[Pacemaker] pacemaker/corosync: a resource is started on 2 nodes

Discussion:

Sergey Arlashin

2015-01-28 10:20:51 UTC

Hi!

I have a small corosync/pacemaker based cluster which consists of 4 nodes. 2 nodes are in standby mode, another 2 actually handle all the resources.

corosync ver. 1.4.7-1.
pacemaker ver 1.1.11.
os: ubuntu 12.04.

Inside our production environment which has a plenty of free ram,cpu etc everything is working well. When I switch one node off all the resources move to another without any problems. And vice versa. That's what I need :)

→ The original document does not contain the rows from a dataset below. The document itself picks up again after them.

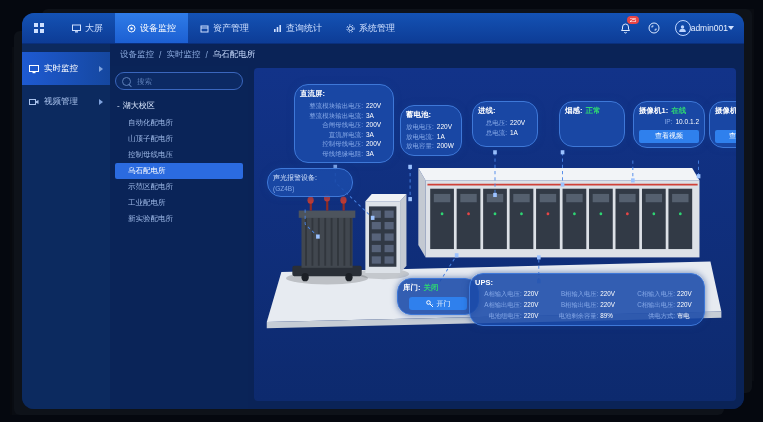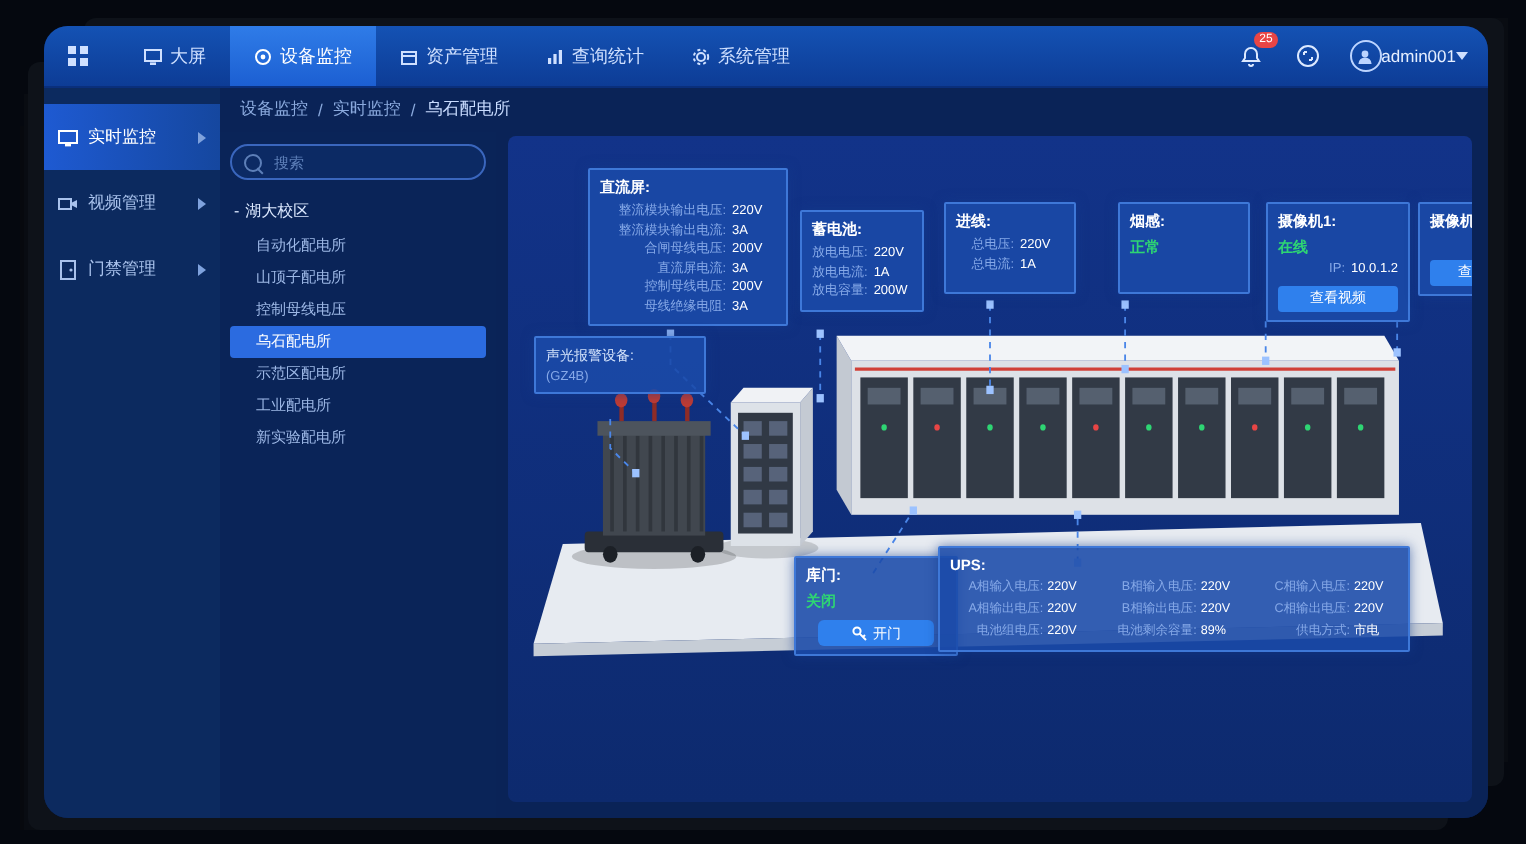--- a/index.html
+++ b/index.html
@@ -58,38 +58,38 @@
   .tree-item{font-size:7.5px;color:#9db8e6;padding:3px 0 3px 13px;cursor:pointer;
     white-space:nowrap;overflow:hidden;}
   .tree-item.selected{background:#2b6be0;color:#fff;border-radius:2px;}
   
   .main{flex:1;position:relative;margin:2px 8px 8px 6px;border-radius:4px;
     background:linear-gradient(180deg,#123389,#0d2a6e);overflow:hidden;min-width:0;}
   #scene,#wires{position:absolute;inset:0;width:100%;height:100%;}
   #wires{z-index:1;pointer-events:none;}
   #scene{z-index:0;}
   .card{position:absolute;z-index:2;background:rgba(26,74,168,0.88);
-    border:1px solid #3e78d8;border-radius:1px;padding:4px 5px;box-sizing:border-box;
+    border:1px solid #3e78d8;border-radius:14px;padding:4px 5px;box-sizing:border-box;
     box-shadow:0 0 6px rgba(20,60,140,.6);}
   .card .title{font-size:7.5px;font-weight:bold;color:#fff;margin-bottom:2px;white-space:nowrap;}
   .card .row{display:flex;align-items:baseline;font-size:6.5px;line-height:9.5px;white-space:nowrap;}
   .card .lbl{flex:1;text-align:right;color:#86a9e8;}
   .card .val{margin-left:3px;color:#fff;min-width:22px;text-align:left;}
   .green{color:#2ed573 !important;}
   .btn{display:flex;align-items:center;justify-content:center;gap:3px;background:#2f80ed;
     color:#fff;font-size:7px;border:none;border-radius:2px;height:13px;cursor:pointer;
     font-family:"Liberation Sans",sans-serif;width:100%;margin-top:3px;}
   .btn-door{width:58px;margin:4px auto 0;border-radius:3px;}
   .ups-grid{display:grid;grid-template-columns:1fr 1fr 1fr;column-gap:6px;row-gap:1px;}
   .ups-cell{display:flex;font-size:6.3px;line-height:10px;white-space:nowrap;}
   .ups-cell .lbl{flex:1;text-align:right;color:#86a9e8;}
   .ups-cell .val{margin-left:2px;color:#fff;}
   .alarm-l1{font-size:7px;color:#d4e3fb;white-space:nowrap;}
   .alarm-l2{font-size:6.5px;color:#86a9e8;margin-top:2px;}
-  .inline-status{display:flex;gap:3px;font-size:7.5px;font-weight:bold;color:#fff;white-space:nowrap;flex-direction:column;}
+  .inline-status{display:flex;gap:3px;font-size:7.5px;font-weight:bold;color:#fff;white-space:nowrap;}
 </style>
 </head>
 <body>
 
 <div class="device">
 
   <div class="navbar">
     <span class="logo">
       <svg width="12" height="12" viewBox="0 0 12 12">
           <g fill="#cfe0ff">
@@ -185,28 +185,20 @@
           </svg>
         <span>实时监控</span>
         <span class="side-chev"></span>
       </div>
       <div class="side-item">
         <svg width="10" height="10" viewBox="0 0 10 10">
             <rect x="0.5" y="2.5" width="6" height="5" fill="none" stroke="#a9c2ec"></rect>
             <path d="M7 4.2 9.5 3 v4 L7 5.8 z" fill="#a9c2ec"></path>
           </svg>
         <span>视频管理</span>
-        <span class="side-chev"></span>
-      </div>
-      <div class="side-item">
-        <svg width="10" height="10" viewBox="0 0 10 10">
-            <rect x="1.5" y="0.5" width="7" height="9" fill="none" stroke="#a9c2ec"></rect>
-            <circle cx="6.5" cy="5" r="0.8" fill="#a9c2ec"></circle>
-          </svg>
-        <span>门禁管理</span>
         <span class="side-chev"></span>
       </div>
     </div>
 
     <div class="right-col">
       <div class="breadcrumb">
         <span class="crumb">设备监控</span>
         <span>/</span>
         <span class="crumb">实时监控</span>
         <span>/</span>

Our staging environment has rather weak hardware (that's ok - it's just staging :) ) and is rather busy. Sometimes it even doesn't have enough cpu or disk speed to be stable. When that happens some of cluster resources fail (which I consider to be normal), but also I can see the following crm output:

Node db-node1: standby
Node db-node2: standby
Online: [ lb-node1 lb-node2 ]

Pgpool2 (ocf::heartbeat:pgpool): FAILED (unmanaged) [ lb-node2 lb-node1 ]
Resource Group: IPGroup
FailoverIP1 (ocf::heartbeat:IPaddr2): Started [ lb-node2 lb-node1 ]

As you can see the resource ocf::heartbeat:IPaddr2 is started on both nodes ( lb-node2 and lb-node1 ). But I can't figure out how than could happen.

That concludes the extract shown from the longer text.